Sa force réflexive est dans son ancrage dans un présent ambigu, à l’image de cet hôtel de New York où est remis l’International Book Prize: il vit au rythme du passé (Truman Capote, Gatsby le Magnifique) tout en craignant un futur apocalyptique. Il n’est plus ce qu’il fut tout en ignorant ce qu’il deviendra. C’est cette transition qu’analyse Pia Petersen, ce moment de bascule probable, entre perspectives terribles et choix à assumer: que voulons-nous du texte littéraire? A quelles compromissions sommes-nous prêts, à quoi renoncerions-nous?

Gary est cette paradoxale promesse de l’aube. Il est une pure création littéraire et fréquente pourtant des écrivains de chair et d’os: Alain Mabanckou, Don DeLillo, James Noël. Il incarne cet espace transitoire, entre réel et fiction, présent et avenir: Gary Montaigu est de la vieille école, pourtant il s’est laissé convaincre par Ruth, sa femme et muse, véritable harpie, de participer à cette émission de téléréalité: filmé 24 h sur 24 (pour retenir un montage des 30 minutes les plus saillantes, scénarisées), avec intrusion d’une superbe jeune femme, Alana, le grain de sable nécessaire à toute bonne émission de ce type. Succombera-t-il? Comment sa femme supportera-t-elle jalousie, exposition, starification? La caméra traque le moindre geste, les peurs de Gary, les sentiments non scriptés d’Alana. Participer à cette émission, est-ce synonyme de liberté absolue (de l’argent et du temps pour écrire? le couronnement d’une carrière?) ou enfermement, folie programmée et compromission?

Miles, le producteur de l’émission, offre un pont d’or à Ruth — qui se révèlera peau de chagrin: La téléréalité marche à fond, c’est l’avenir du livre. Gary sera considéré comme un précurseur de la nouvelle littérature. (…) On mettra la création romanesque à la portée de tous. On fera du storytelling. Vous serez une légende.

Gary se laisse entraîner avant de résister à cette prostitution de son art et de son être et le roman suit un homme traqué, cerné, aux portes de la folie.
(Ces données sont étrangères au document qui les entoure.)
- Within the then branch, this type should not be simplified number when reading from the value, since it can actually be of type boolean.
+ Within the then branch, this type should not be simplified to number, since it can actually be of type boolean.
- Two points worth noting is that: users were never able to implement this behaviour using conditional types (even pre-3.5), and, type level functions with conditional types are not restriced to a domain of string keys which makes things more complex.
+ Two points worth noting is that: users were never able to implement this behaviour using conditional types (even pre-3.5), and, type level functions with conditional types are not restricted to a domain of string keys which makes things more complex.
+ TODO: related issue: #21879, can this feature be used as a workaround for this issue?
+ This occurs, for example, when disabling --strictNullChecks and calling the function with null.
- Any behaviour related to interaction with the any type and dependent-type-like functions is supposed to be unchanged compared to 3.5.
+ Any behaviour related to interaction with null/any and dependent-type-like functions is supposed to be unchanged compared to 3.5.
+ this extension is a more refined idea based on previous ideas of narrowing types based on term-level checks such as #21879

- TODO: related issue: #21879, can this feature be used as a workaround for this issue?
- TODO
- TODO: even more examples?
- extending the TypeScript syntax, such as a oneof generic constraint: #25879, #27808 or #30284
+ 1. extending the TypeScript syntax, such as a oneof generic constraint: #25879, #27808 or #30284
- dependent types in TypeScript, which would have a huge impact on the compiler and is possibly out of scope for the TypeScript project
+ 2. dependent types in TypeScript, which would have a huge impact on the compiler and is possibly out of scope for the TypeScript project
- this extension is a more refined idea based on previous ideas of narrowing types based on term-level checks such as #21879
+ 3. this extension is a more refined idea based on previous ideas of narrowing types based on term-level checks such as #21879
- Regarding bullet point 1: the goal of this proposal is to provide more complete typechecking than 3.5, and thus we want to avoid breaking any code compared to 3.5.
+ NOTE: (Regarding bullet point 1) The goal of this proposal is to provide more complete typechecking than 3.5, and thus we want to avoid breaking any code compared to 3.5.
Qu’est-ce, désormais, que l’intime?

Pia Petersen offre des réflexions passionnantes sur ce monde que bâtissent Internet et la téléréalité: ces illusions communautaires et participatives, ces salles de rédaction — à l’image de celle du New York Times où travaille Alana: chacun est rivé à son écran, à l’affût des nouvelles du monde, pas de voix, pas de coup de fil, rien, personne ne parle, tout se fait par le net, à chacun son travail. Il n’y a que les white noises. The unbeing noises. Les bruits blancs, les bruits qui ne voyagent pas, qui ne se déplacent pas, les voix qui sont mais qu’on n’entend pas et ça donne une curieuse sensation de solitude et de vide.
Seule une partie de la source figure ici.